Problem details: Every line from the one containing "html: <div> <div>一、本招生目录为新闻学、传播学、新闻与传播硕士研究生招生目录。</div>" to the end of the records below must be copied exactly, and no pictures may be included.

Front-end code change data:
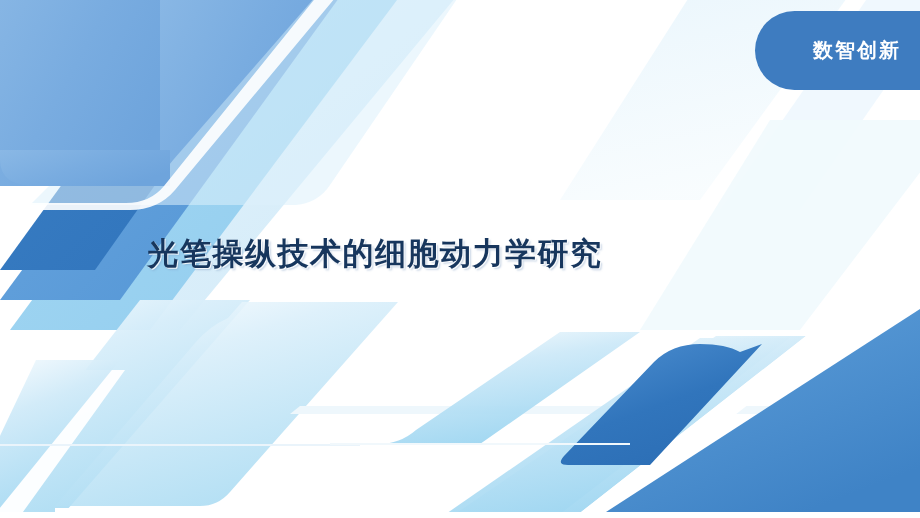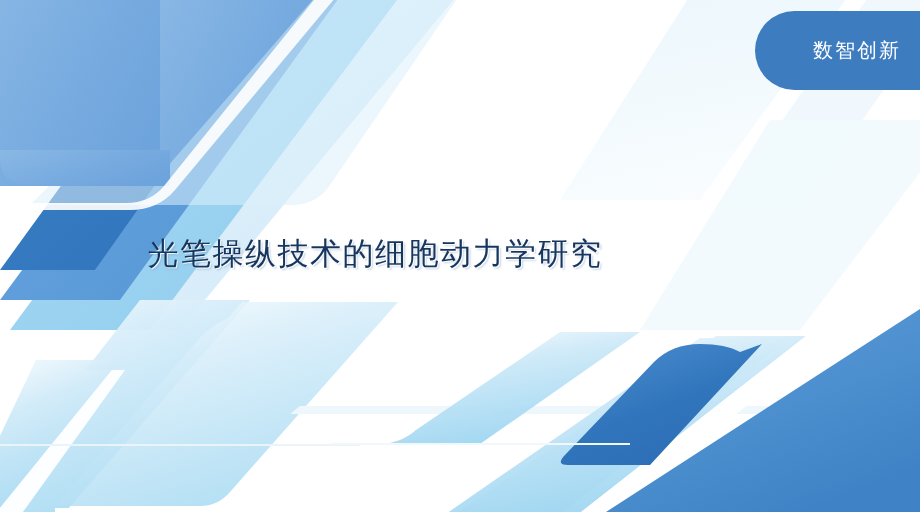"数智创新" .badge-line { font-weight: 400 -> 700 }
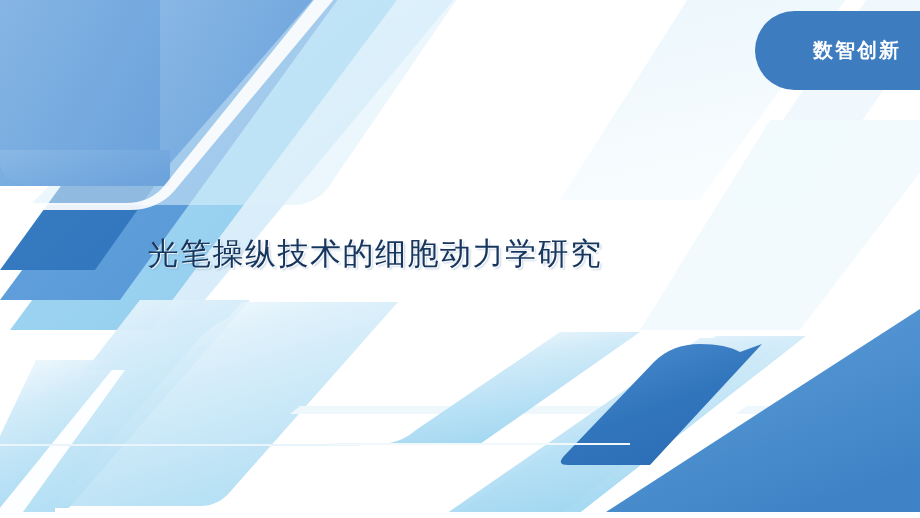"光笔操纵技术的细胞动力学研究" #title { font-weight: normal -> bold }
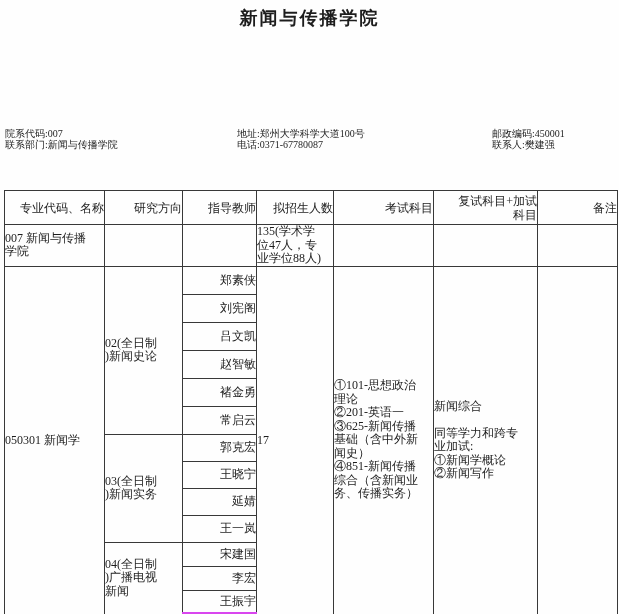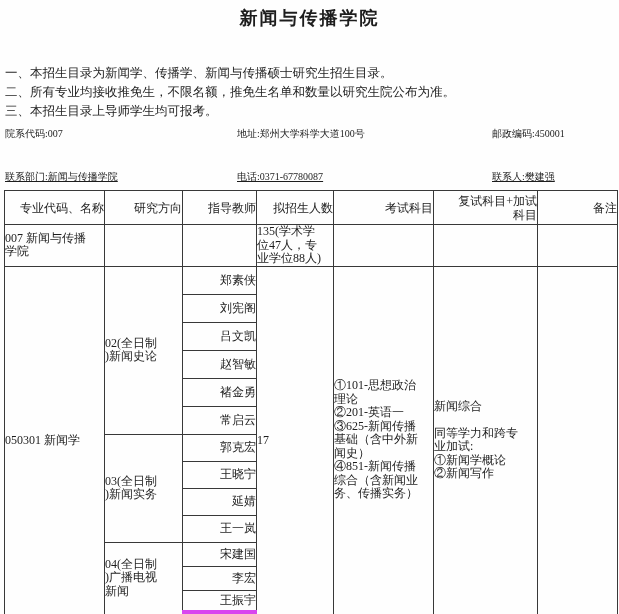"一、本招生目录为新闻学、传播学、新闻与传播硕士研究生招生目录。" div.notes { html: <div> <div>一、本招生目录为新闻学、传播学、新闻与传播硕士研究生招生目录。</div> <div>二、所有专业均接收推免生，不限名额，推免生名单和数量以研究生院公布为准。</div> <div>三、本招生目录上导师学生均可报考。</div> </div> -> none }
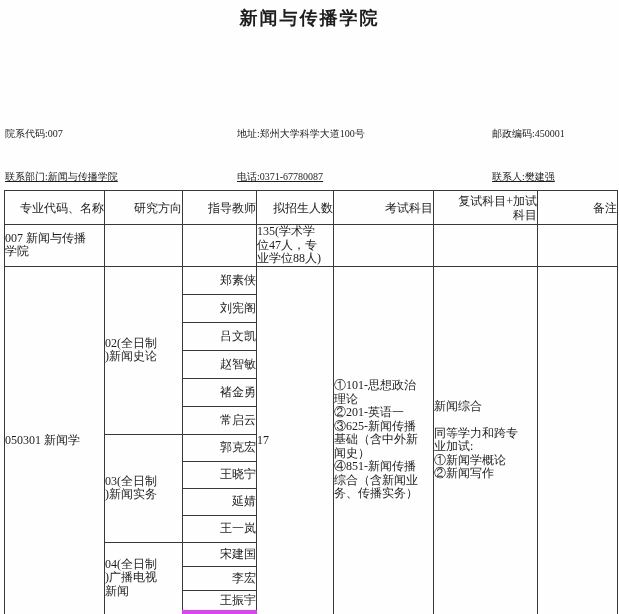"联系部门:新闻与传播学院" .row2 { text-decoration: underline -> none; top: 170px -> 138px }
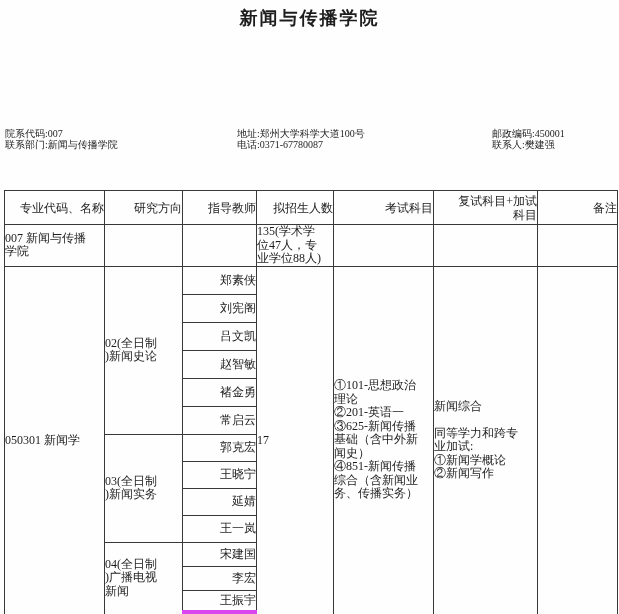"王振宇" tr.last td { border-bottom: 8px solid #d946ef -> 4px solid #d946ef }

Task solution:
"一、本招生目录为新闻学、传播学、新闻与传播硕士研究生招生目录。" div.notes { html: <div> <div>一、本招生目录为新闻学、传播学、新闻与传播硕士研究生招生目录。</div> <div>二、所有专业均接收推免生，不限名额，推免生名单和数量以研究生院公布为准。</div> <div>三、本招生目录上导师学生均可报考。</div> </div> -> none }
"联系部门:新闻与传播学院" .row2 { text-decoration: underline -> none; top: 170px -> 138px }
"王振宇" tr.last td { border-bottom: 8px solid #d946ef -> 4px solid #d946ef }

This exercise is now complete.